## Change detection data

-----

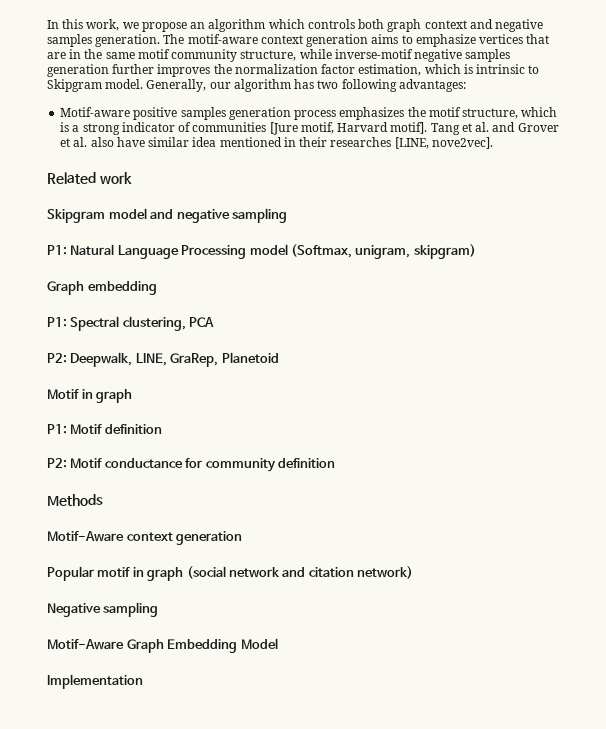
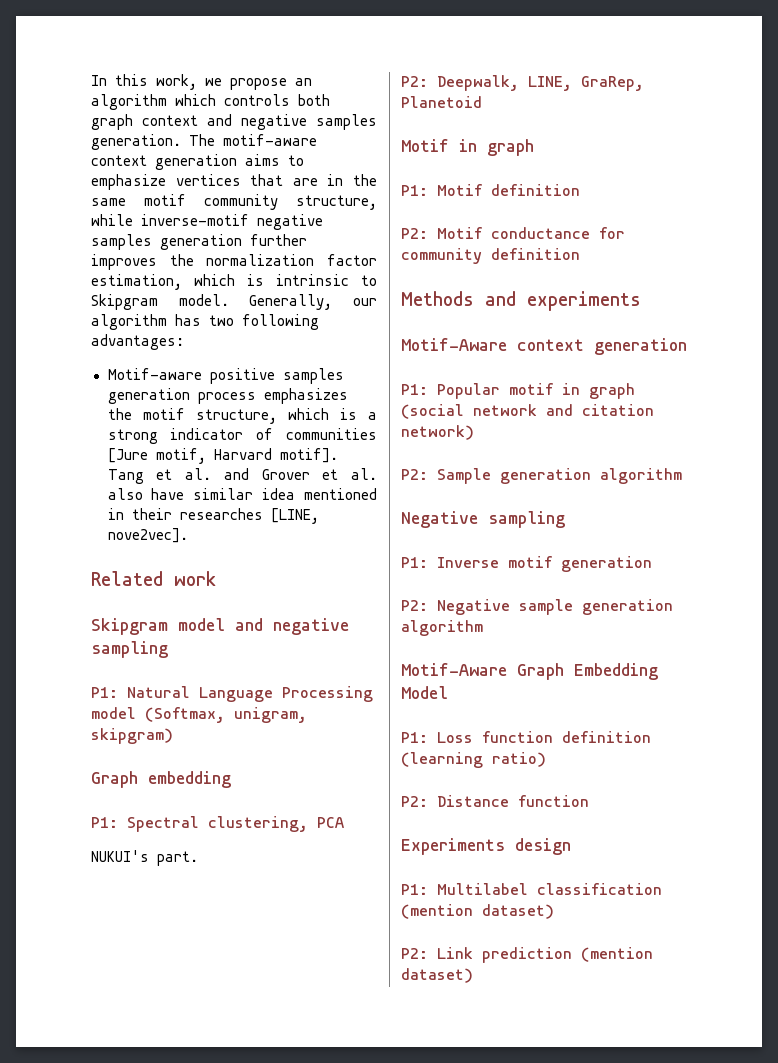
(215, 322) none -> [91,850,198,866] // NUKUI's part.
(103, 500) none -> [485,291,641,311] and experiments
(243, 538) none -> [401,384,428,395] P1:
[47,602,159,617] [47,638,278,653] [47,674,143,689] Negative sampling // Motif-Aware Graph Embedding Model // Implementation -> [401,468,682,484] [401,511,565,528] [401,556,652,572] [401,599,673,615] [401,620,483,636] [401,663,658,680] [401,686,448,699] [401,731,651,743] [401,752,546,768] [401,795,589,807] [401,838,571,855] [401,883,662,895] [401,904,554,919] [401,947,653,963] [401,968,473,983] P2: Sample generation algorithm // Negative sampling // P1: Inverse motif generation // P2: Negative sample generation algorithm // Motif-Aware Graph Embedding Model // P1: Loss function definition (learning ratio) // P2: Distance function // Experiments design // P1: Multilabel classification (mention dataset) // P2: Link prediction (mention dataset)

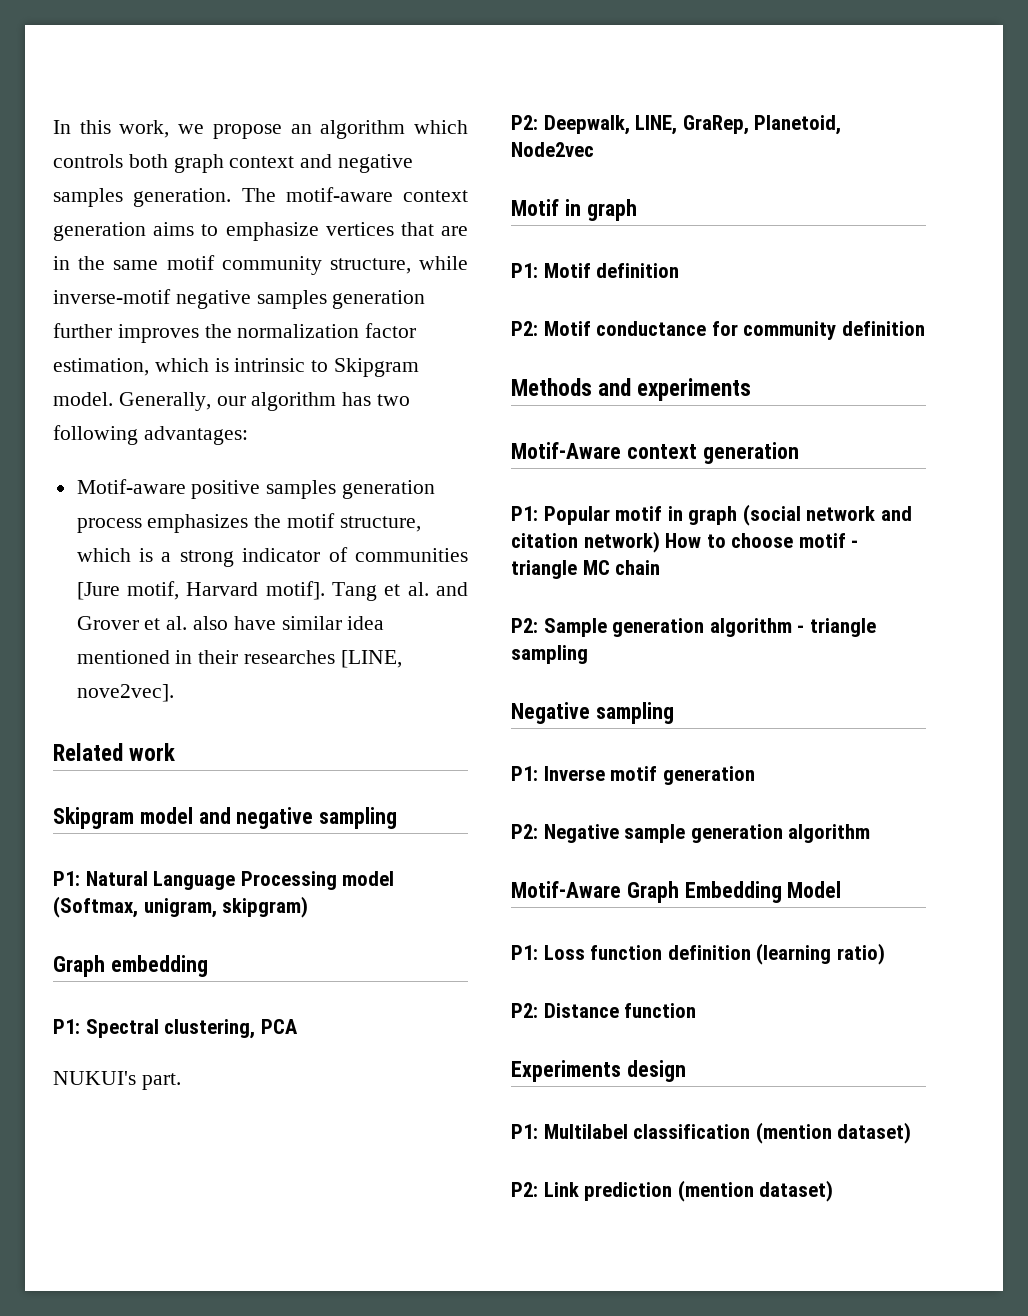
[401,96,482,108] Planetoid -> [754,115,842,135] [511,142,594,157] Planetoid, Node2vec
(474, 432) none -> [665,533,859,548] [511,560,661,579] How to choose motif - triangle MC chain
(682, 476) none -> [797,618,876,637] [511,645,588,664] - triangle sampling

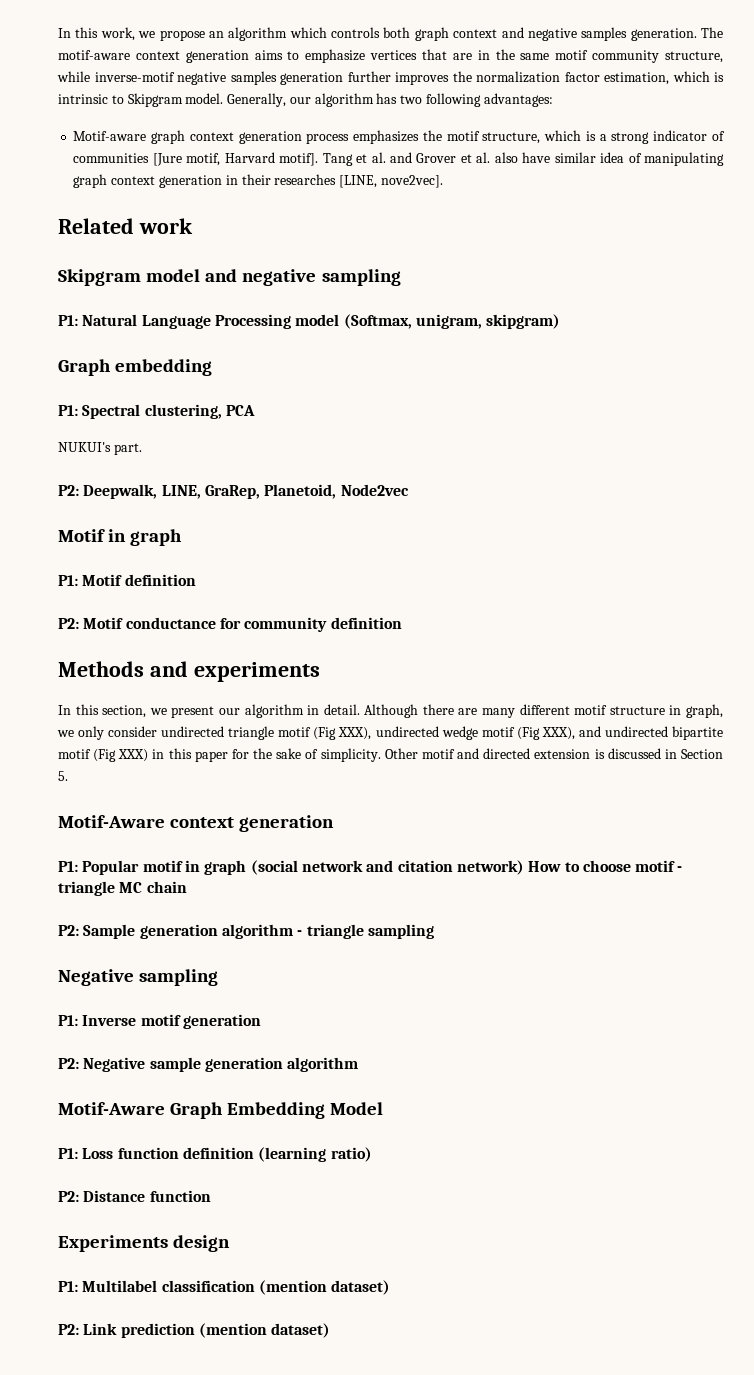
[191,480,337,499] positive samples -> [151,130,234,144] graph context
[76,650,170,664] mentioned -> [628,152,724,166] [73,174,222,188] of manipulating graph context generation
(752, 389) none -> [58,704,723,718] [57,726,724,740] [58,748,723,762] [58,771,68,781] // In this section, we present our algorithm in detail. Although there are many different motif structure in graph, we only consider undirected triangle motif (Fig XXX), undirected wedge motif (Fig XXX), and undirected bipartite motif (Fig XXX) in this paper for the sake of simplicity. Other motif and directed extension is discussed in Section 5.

-----

## Exercise
Report each line in the entries where the string "context" occurs.

## Written response
[191,480,337,499] positive samples -> [151,130,234,144] graph context
[76,650,170,664] mentioned -> [628,152,724,166] [73,174,222,188] of manipulating graph context generation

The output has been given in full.